_YOUR INSTRUCTIONS_
In your copy of the entries below, keep every word exactly and leave out all images.

_DATA SHOWN_
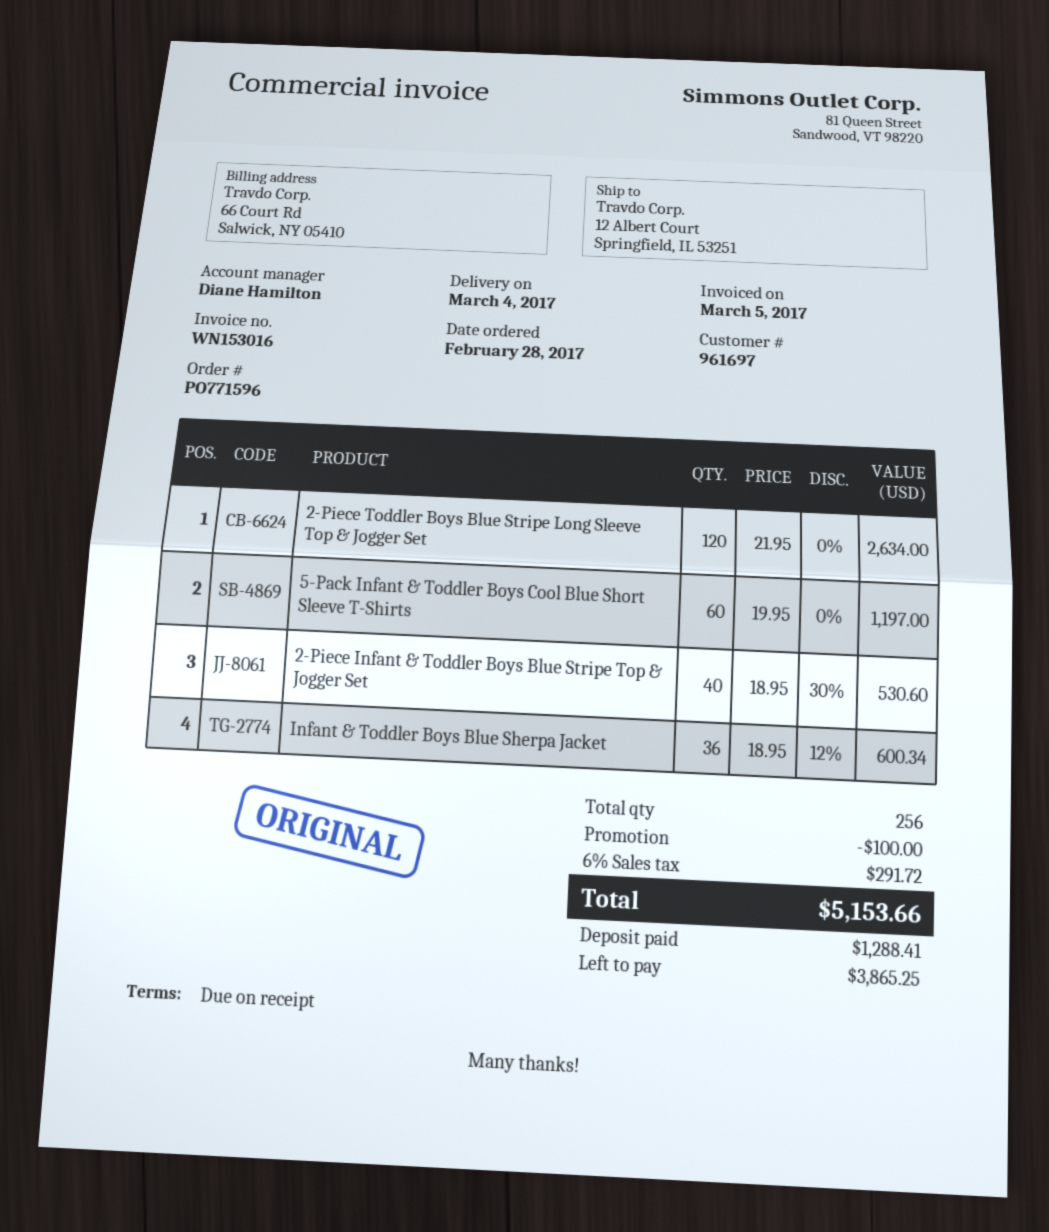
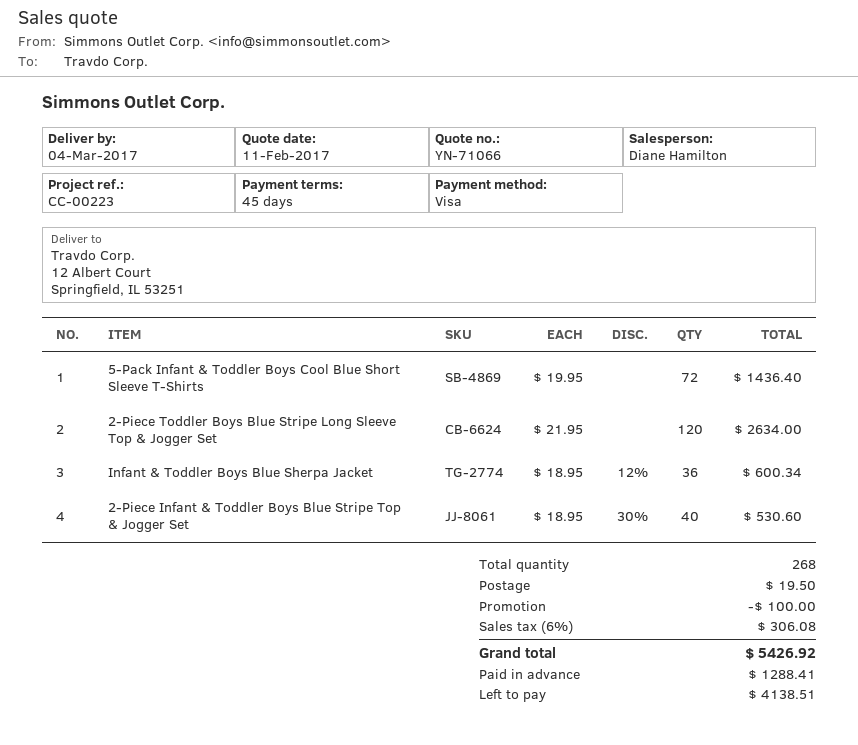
payment terms: on receipt -> 45 days
5-Pack Infant & Toddler Boys Cool Blue Short Sleeve T-Shirts: 60 x 19.95 = 1197.00 -> 72 x 19.95 = 1436.40
total quantity: 256 -> 268
shipping: none -> 19.50
tax: 6% = 291.72 -> 6% = 306.08
total: 5153.66 -> 5426.92
balance: 3865.25 -> 4138.51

_TASK OUTPUT_
payment terms: on receipt -> 45 days
5-Pack Infant & Toddler Boys Cool Blue Short Sleeve T-Shirts: 60 x 19.95 = 1197.00 -> 72 x 19.95 = 1436.40
total quantity: 256 -> 268
shipping: none -> 19.50
tax: 6% = 291.72 -> 6% = 306.08
total: 5153.66 -> 5426.92
balance: 3865.25 -> 4138.51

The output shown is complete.